Read Matt. 8:1-17
Mat 8:16-17 That evening they brought to him many who were oppressed by demons, and he cast out the spirits with a word and healed all who were sick. (17) This was to fulfill what was spoken by the prophet Isaiah: “He took our illnesses and bore our diseases.”
Even before Jesus is hanging on the cross he is bearing the weight of our sins. In his visible ministry he heals people by taking on their illnesses and diseases. These are a consequence of sin in the world. Not that any particular disease has any particular sin associated with it. But our root sin, unbelief, adheres to the flesh and causes us to bear the consequences of that sin.
Sickness and disease for the Christian then is to recognize our continued state of sinfulness and to call upon Christ for his mercy trusting that despite our sick state the Father is still pleased with us on account of Christ. Certainly Jesus healed many in his day and he still does, but for his purposes for his glory. If we pray for healing and do not get it, it is for our benefit. But never-the-less we appeal to Christ even as the leper, the centurion and the demon possessed with the words of St.

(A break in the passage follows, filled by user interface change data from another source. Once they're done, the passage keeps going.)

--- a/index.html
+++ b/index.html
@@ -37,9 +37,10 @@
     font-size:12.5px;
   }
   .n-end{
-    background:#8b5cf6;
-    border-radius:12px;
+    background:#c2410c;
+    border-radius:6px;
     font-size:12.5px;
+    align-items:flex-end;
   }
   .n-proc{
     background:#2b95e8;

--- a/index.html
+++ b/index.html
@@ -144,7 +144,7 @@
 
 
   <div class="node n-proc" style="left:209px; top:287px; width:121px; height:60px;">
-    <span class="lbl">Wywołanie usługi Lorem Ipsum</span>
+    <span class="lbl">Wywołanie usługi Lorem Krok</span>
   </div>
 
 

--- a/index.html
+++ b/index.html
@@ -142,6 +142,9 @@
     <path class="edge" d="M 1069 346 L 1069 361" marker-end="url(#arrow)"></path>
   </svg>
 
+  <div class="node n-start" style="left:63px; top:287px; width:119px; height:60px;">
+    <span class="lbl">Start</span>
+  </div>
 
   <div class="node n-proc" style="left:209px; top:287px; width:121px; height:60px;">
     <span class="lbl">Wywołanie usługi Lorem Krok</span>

Peter and Isaiah, 1Pe 2:24 “He himself bore our sins in his body on the tree, that we might die to sin and live to righteousness. By his wounds you have been healed.”

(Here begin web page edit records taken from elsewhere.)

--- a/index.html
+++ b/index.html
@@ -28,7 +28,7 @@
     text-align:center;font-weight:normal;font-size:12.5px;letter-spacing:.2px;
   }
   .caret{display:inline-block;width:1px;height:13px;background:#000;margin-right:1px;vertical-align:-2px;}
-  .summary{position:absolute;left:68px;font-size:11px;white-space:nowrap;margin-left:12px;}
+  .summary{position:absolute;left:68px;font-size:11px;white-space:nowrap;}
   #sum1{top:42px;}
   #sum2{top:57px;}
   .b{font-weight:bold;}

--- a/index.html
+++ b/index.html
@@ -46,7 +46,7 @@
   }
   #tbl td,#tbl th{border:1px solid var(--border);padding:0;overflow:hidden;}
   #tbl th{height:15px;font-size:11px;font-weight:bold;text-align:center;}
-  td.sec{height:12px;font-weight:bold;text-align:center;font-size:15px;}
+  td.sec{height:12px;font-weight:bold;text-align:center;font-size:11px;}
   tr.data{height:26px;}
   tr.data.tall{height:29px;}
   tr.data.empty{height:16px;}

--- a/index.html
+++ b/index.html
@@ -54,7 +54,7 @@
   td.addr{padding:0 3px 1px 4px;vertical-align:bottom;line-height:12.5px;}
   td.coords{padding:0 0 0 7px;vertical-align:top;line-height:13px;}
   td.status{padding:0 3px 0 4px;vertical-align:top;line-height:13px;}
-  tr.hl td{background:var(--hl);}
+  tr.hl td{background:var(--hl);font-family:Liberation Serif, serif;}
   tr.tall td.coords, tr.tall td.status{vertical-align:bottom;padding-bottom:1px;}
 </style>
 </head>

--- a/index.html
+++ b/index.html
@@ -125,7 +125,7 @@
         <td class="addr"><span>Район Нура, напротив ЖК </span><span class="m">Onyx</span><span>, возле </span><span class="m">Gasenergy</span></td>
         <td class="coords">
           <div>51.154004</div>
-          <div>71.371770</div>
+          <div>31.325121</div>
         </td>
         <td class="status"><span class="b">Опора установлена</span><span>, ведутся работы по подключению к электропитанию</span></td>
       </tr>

But what when Christ does not heal us physically? The we must remember these words of St. Paul, “2Co 1:5 For as we share abundantly in Christ’s sufferings, so through Christ we share abundantly in comfort too.” Our sufferings are Christ’s sufferings. He has born them already for us on the cross. Now the sufferings we bear are not ours but Christ’s. It is in these sufferings, through faith that God is renewing us. In that same epistle Paul writes, “2Co 4:16-18 So we do not lose heart. Though our outer self is wasting away, our inner self is being renewed day by day. (17) For this light momentary affliction is preparing for us an eternal weight of glory beyond all comparison, (18) as we look not to the things that are seen but to the things that are unseen. For the things that are seen are transient, but the things that are unseen are eternal.”
So we should expect to outwardly waste away. It isn’t pleasant. In fact often times it is excruciating. (ex=from, cruci=the cross) But if we look to Christ that this is his suffering then we can be sure that inwardly we are being renewed so that on the last day we will bear the weight of eternal glory. We will have glorified bodies like Christ’s body.
And to think that this is so is to believe it is because Jesus has born our grief and pain. It is only a slight momentary suffering, but the glory we are to bear is everlasting.
Lord Jesus Christ, we thank you for taking our sinfulness upon yourself, bearing our grief, pain and shame. Help us to realize this and through our suffering be are being transformed into your image from glory to glory. Amen.